National Research Center for Cardiac Surgery, Nur-Sultan, Kazakhstan.
Vilnius University Hospital Santariskiu Klinikos, Vilnius, Lithuania.
J Cardiothorac Surg. 2020 Oct 27;15(1):323. doi: 10.1186/s13019-020-01367-w.
Organ Care System (OCS) minimizes the cold ischemic time and allows for optimization of logistics and meticulous recipient preparation. Impact of normothermic ex-vivo preservation using OCS compared with cold storage (CS) for prolonged heart preservation especially beneficial for high-risk recipients bridged to transplantation with Mechanical Circulatory Support (MCS).

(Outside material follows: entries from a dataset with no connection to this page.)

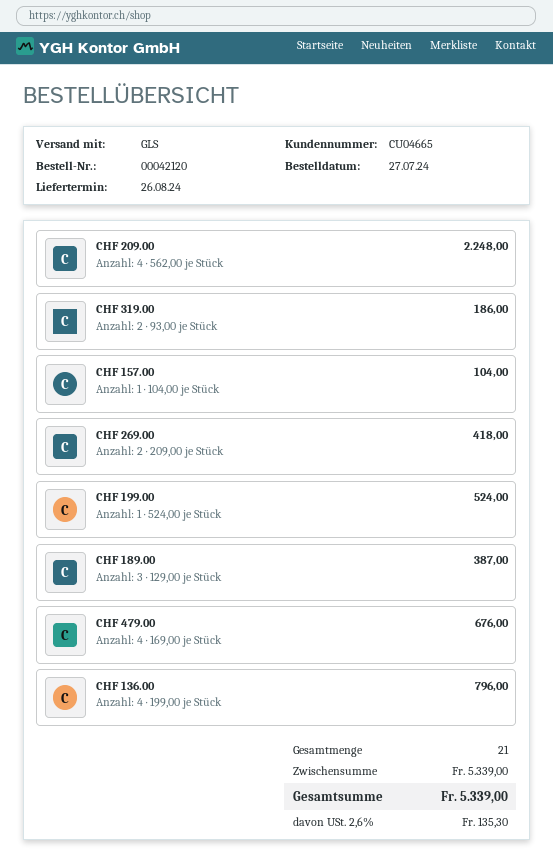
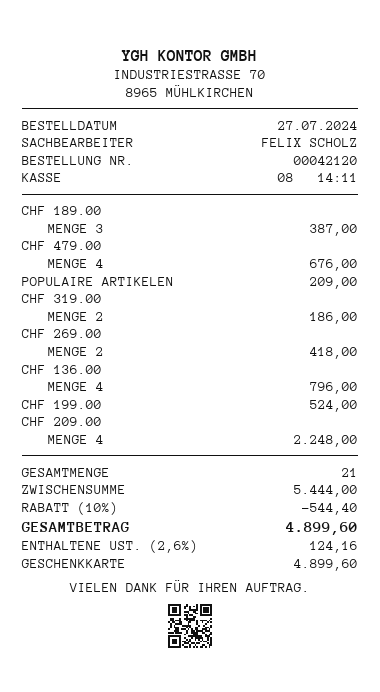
CHF 157.00: 1 for 104.00 -> none
POPULAIRE ARTIKELEN: none -> 1 for 209.00
subtotal: 5339.00 -> 5444.00
discount: none -> 10% = 544.40
tax: 2.6% = 135.30 -> 2.6% = 124.16
total: 5339.00 -> 4899.60

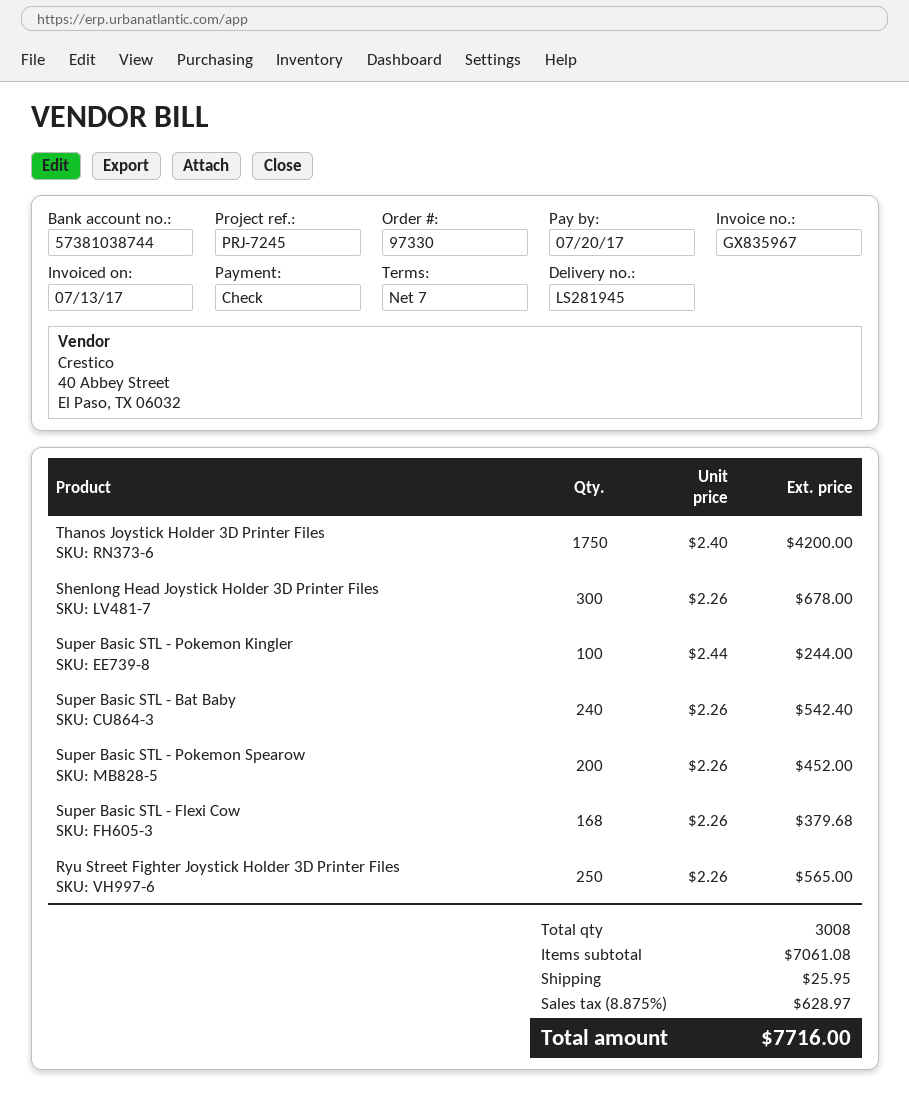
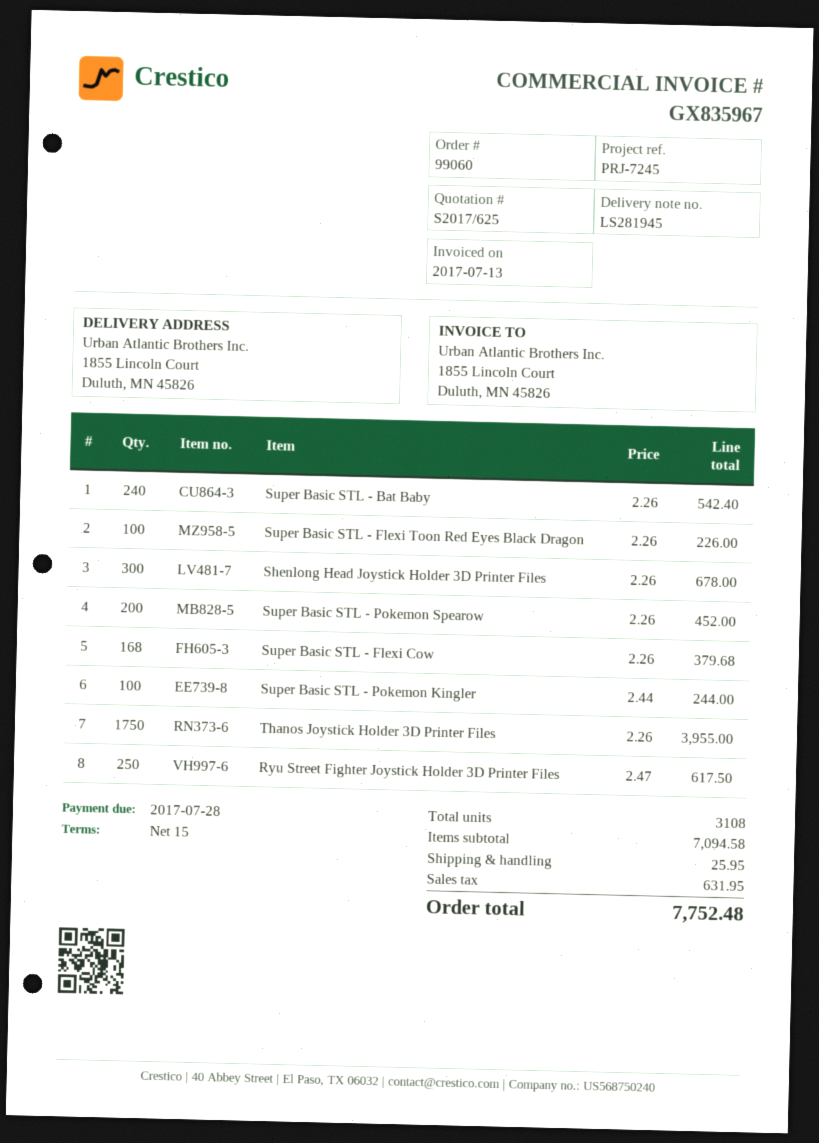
order number: 97330 -> 99060
payment terms: 7 days -> 15 days
due date: 2017-07-20 -> 2017-07-28
Thanos Joystick Holder 3D Printer Files: 1750 x 2.40 = 4200.00 -> 1750 x 2.26 = 3955.00
Ryu Street Fighter Joystick Holder 3D Printer Files: 250 x 2.26 = 565.00 -> 250 x 2.47 = 617.50
Super Basic STL - Flexi Toon Red Eyes Black Dragon: none -> 100 x 2.26 = 226.00
total quantity: 3008 -> 3108
subtotal: 7061.08 -> 7094.58
tax: 628.97 -> 631.95
total: 7716.00 -> 7752.48

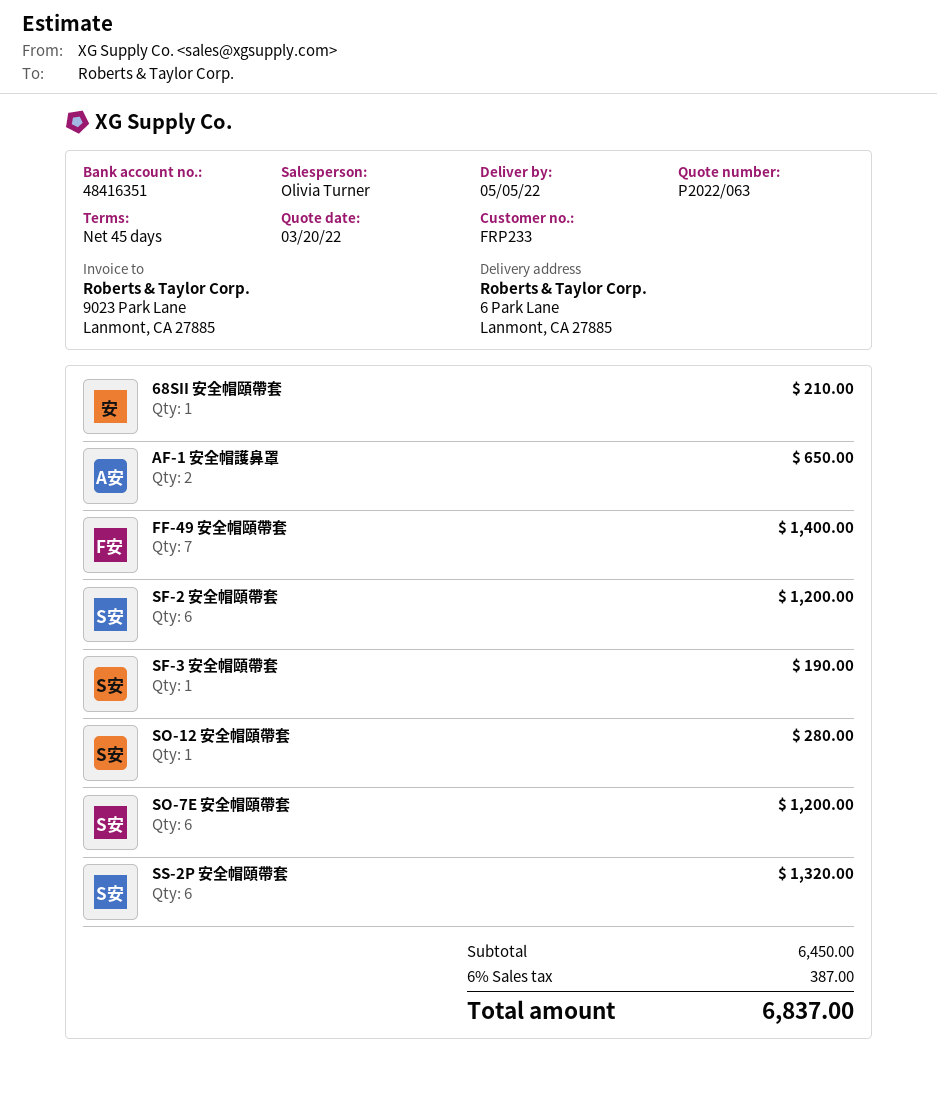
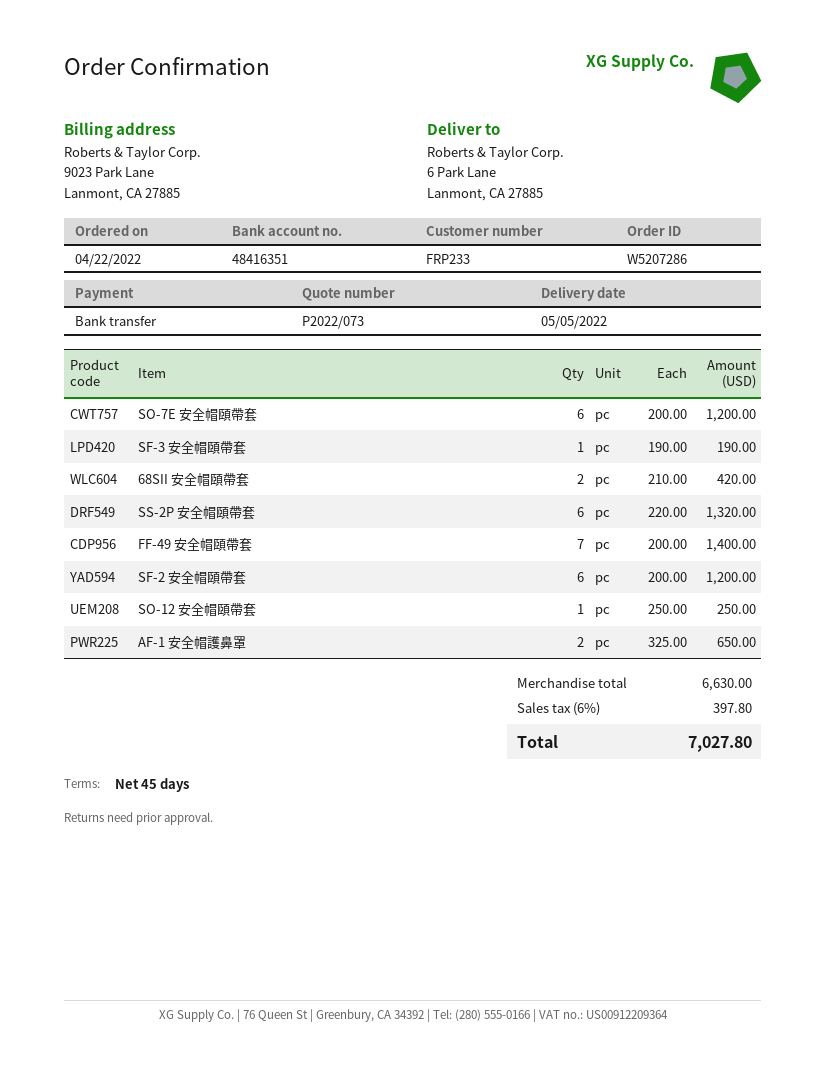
quote number: P2022/063 -> P2022/073
68SII 安全帽頤帶套: 1 for 210.00 -> 2 for 420.00
SO-12 安全帽頤帶套: 1 for 280.00 -> 1 for 250.00
subtotal: 6450.00 -> 6630.00
tax: 6% = 387.00 -> 6% = 397.80
total: 6837.00 -> 7027.80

Between 2012 and 2018, we performed a retrospective single-center review of prospectively collected data. All patients who underwent heart transplantation with MCS using the OCS Heart (n = 25) versus standard cold storage (n = 10) were included in this study.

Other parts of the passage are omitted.